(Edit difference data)
Start of Block

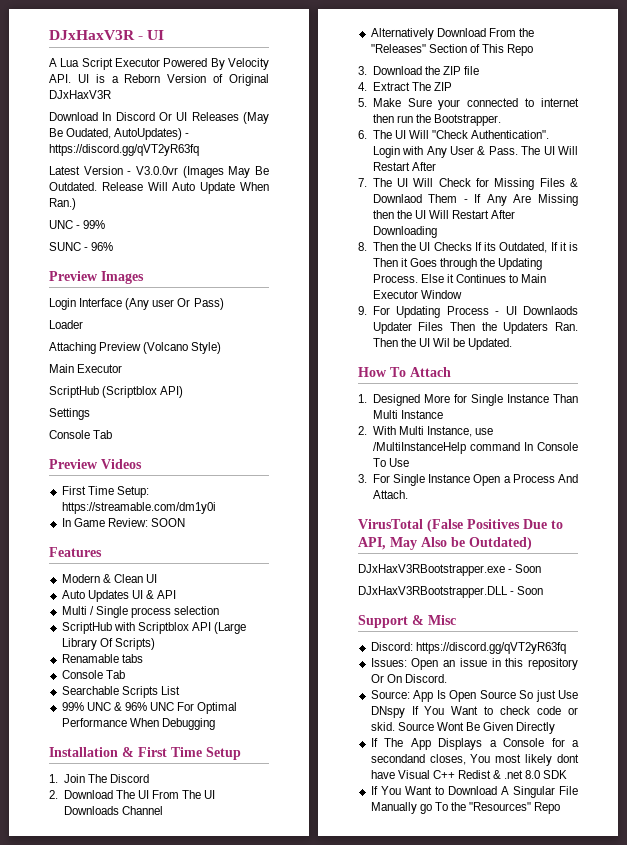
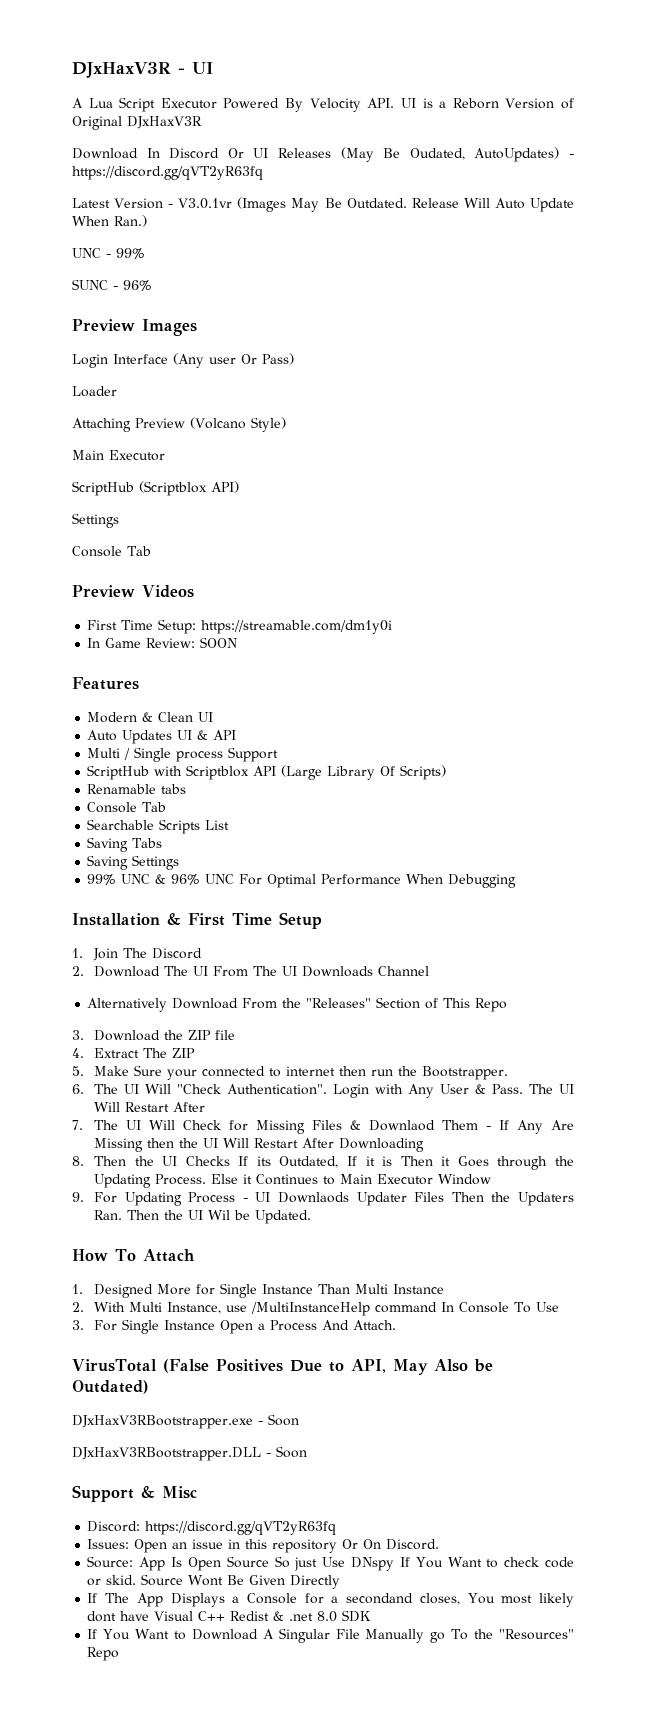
- Latest Version - V3.0.0vr (Images May Be Outdated.
+ Latest Version - V3.0.1vr (Images May Be Outdated.
- Multi / Single process selection
+ Multi / Single process Support
+ Saving Tabs
+ Saving Settings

End of Block

Please write out, exactly as they appear, the lines from the line containing "- Multi / Single process selection" through the last line of the records above, both included.

- Multi / Single process selection
+ Multi / Single process Support
+ Saving Tabs
+ Saving Settings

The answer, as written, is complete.